According to a report from real estate marketing platform Realtor.com, 20.4% of outstanding mortgages had an interest rate below 3% in Q-2 2025. Additionally, 32.1% of outstanding mortgages have an interest rate between 3% and 4%, 17.9% have a rate between 4% and 5%, and 9.9% have a rate between 5% and 6%, meaning that approximately 80% of outstanding mortgage debt is at rates below 6%.
However, as rates remain high for a longer period of time, the share of mortgages with rates above 6% has grown. Quarter-over-quarter, the share of homeowners with mortgage rates above 6% grew by 0.9 percentage points to 19.7%.
Looking at the year ahead, we expect that by the end of 2025, the share of mortgages below 6% could fall close to 75%. Put differently, we expect the share of mortgage holders with a rate of 6% or higher to increase as home shoppers purchase a home in the current 6%-plus rate environment. Recent mortgage rate progress into the low end of the 6% range could encourage some homebuying activity.

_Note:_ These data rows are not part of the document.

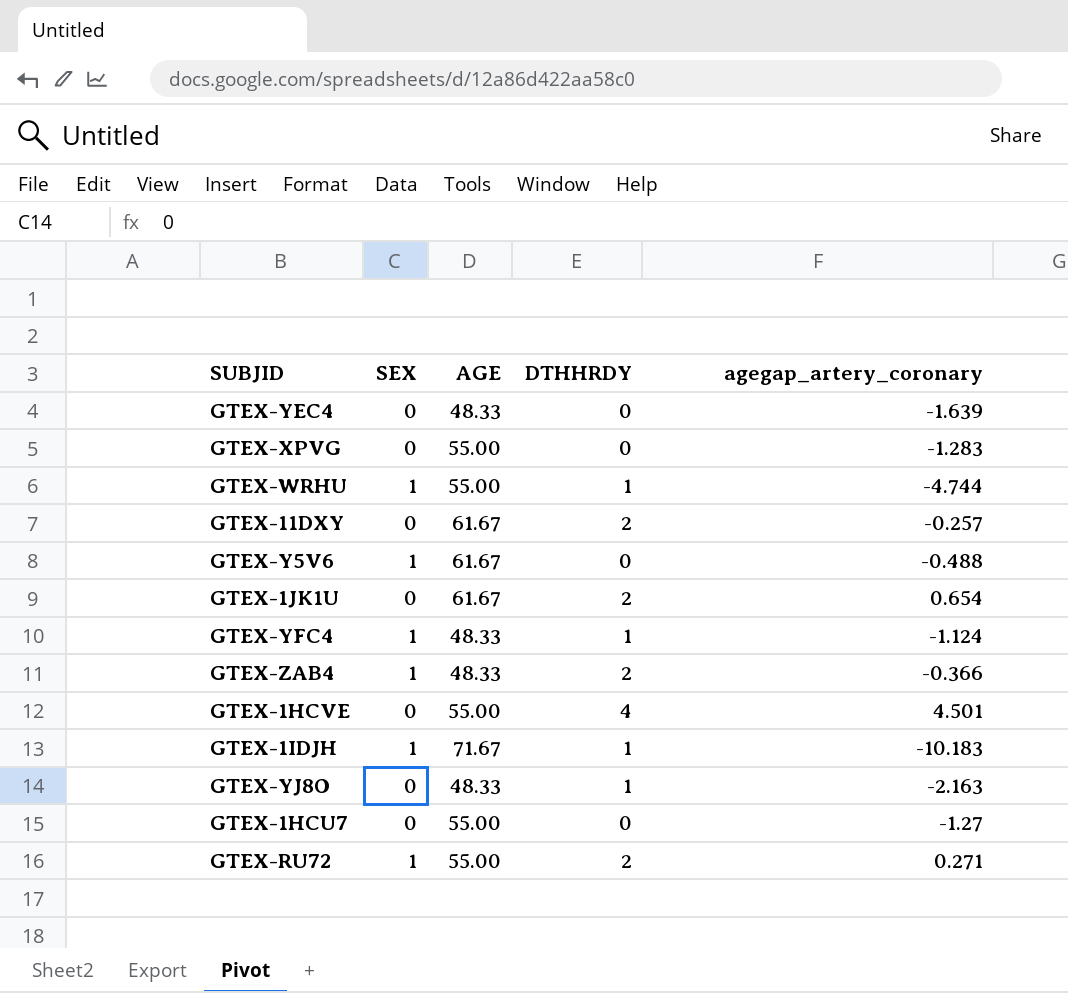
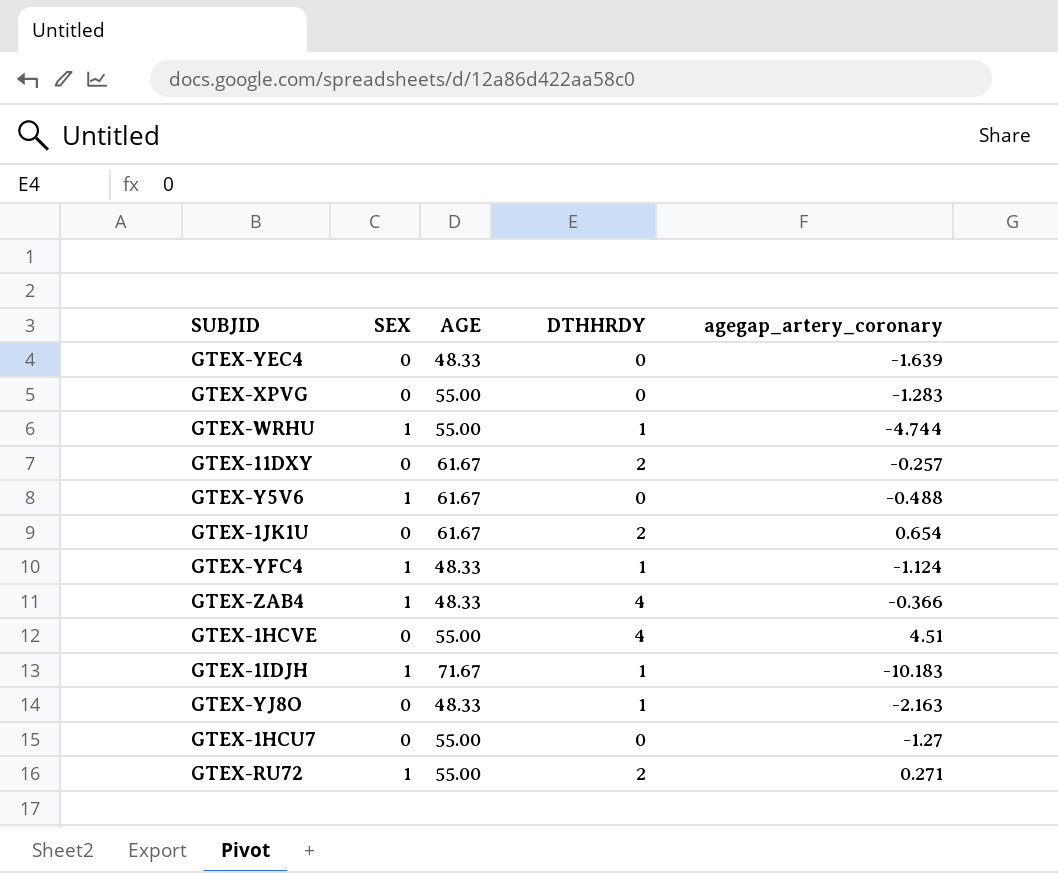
GTEX-ZAB4 | DTHHRDY: 2 -> 4
GTEX-1HCVE | agegap_artery_coronary: 4.501 -> 4.51

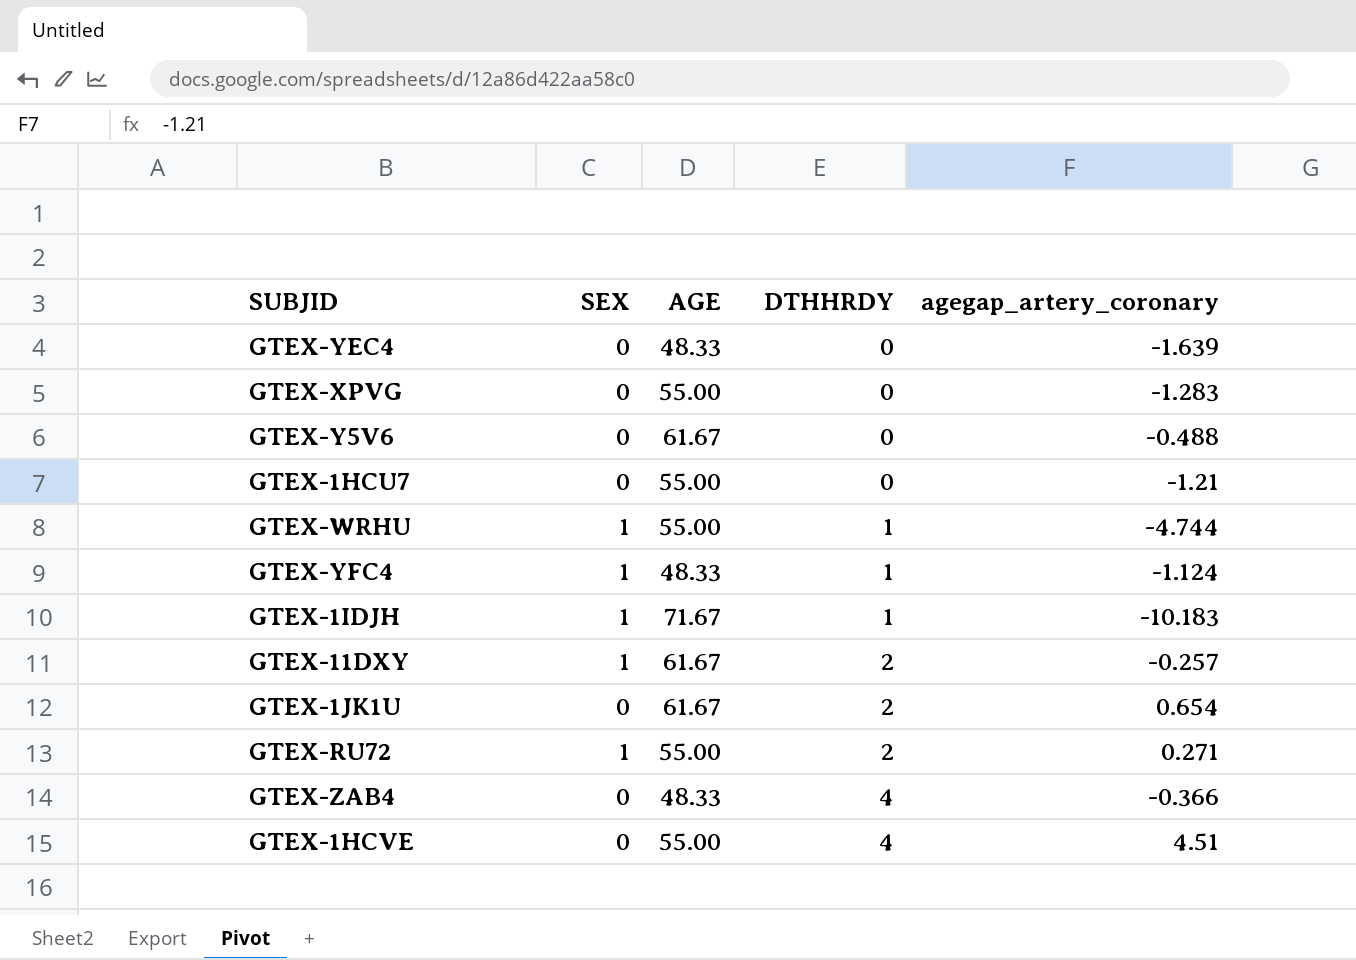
row order: none -> DTHHRDY ascending
row GTEX-YJ8O: 0 | 48.33 | 1 | -2.163 -> none
GTEX-Y5V6 | SEX: 1 -> 0
GTEX-1HCU7 | agegap_artery_coronary: -1.27 -> -1.21
GTEX-11DXY | SEX: 0 -> 1
GTEX-ZAB4 | SEX: 1 -> 0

The share of homeowners holding a mortgage with a rate of 6% or higher increased 4 percentage points between the second quarter of 2024 and the second quarter of 2025 as buyer activity carried on despite high rates. Even in today’s high-price, high-rate market, homebuying activity around big-life events (e.g., kids, marriage, divorce, etc.) keeps the market in motion. Though the lock-in effect continues to affect the market, a recent survey revealed that 40% of potential buyers would find a home purchase feasible if mortgage rates were to drop below 6%, and 32% of buyers would be willing to participate if rates dropped below 5%. Easing inflation and mortgage rates will be key drivers of seller activity, which will relieve some of the price pressure and competition in today’s under-supplied market.